# Goodbye Kempton Park



## Shadowdancing (10 January 2017)

Absolutely devastated to hear this... Kempton is one of my favourite jumps tracks and to hear they are letting it go to build houses is dreadful news.

https://www.theguardian.com/sport/2...set-to-be-bulldozed-housing-jockey-club-plans


----------



## Goldenstar (10 January 2017)

How sad they are building everywhere round here and I can see that racecourses close in to cities would be a easy place to develop.


----------



## Wimbles (10 January 2017)

That's really sad news.  All that history and those memories of Dessie, Kauto etc.

Seems that we'll have soon have somewhere for everyone to live but nothing for anyone to do.....


----------



## The Fuzzy Furry (10 January 2017)

Its all over the local news & radio stations, huge shame


----------



## Clodagh (10 January 2017)

I do prefer Sandown, as a track, but so sad, such a piece of history lost.


----------



## hobo (10 January 2017)

Very sad to hear this. I have a very different memory of Kempton we used to ride our horses in the wood just at the side of the course if a course car saw us they would not be pleased. It was fun trying to get out of the wood after the horses had thundered past without being taken out by a tree!
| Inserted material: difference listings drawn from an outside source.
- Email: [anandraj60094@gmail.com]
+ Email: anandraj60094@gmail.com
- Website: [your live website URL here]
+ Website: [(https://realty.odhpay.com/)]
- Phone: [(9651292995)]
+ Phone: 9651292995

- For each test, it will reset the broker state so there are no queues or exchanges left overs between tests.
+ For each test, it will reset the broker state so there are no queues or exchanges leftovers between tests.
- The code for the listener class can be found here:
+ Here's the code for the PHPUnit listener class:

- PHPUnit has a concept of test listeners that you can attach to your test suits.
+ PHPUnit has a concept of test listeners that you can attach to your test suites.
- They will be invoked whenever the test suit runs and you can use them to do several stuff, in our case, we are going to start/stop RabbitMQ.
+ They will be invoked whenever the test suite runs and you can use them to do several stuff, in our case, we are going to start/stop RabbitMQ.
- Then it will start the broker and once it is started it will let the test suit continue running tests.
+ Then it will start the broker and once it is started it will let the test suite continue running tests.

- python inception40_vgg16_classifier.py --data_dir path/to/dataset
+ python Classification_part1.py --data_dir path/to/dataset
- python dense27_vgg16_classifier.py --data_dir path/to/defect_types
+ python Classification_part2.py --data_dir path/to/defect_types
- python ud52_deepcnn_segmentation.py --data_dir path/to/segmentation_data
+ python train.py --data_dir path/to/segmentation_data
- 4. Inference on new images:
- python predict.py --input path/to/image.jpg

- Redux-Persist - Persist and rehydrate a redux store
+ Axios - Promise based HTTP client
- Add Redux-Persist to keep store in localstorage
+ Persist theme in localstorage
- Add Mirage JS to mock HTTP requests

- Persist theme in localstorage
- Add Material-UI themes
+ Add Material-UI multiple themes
Oh to be young and so very foolish again.


----------



## Elf On A Shelf (10 January 2017)

Gutted! Newmarket will get a new beach donkey derby track. But we lose an iconic jumps track in the process.

I just hope they don't turn it into a jakey housing scheme!


----------



## Fools Motto (10 January 2017)

Shocked.
Isn't Dessie buried there?


----------



## teapot (10 January 2017)

Fools Motto said:



			Shocked.
Isn't Dessie buried there?
		
Click to expand...

His ashes are scattered close to his statue I think. 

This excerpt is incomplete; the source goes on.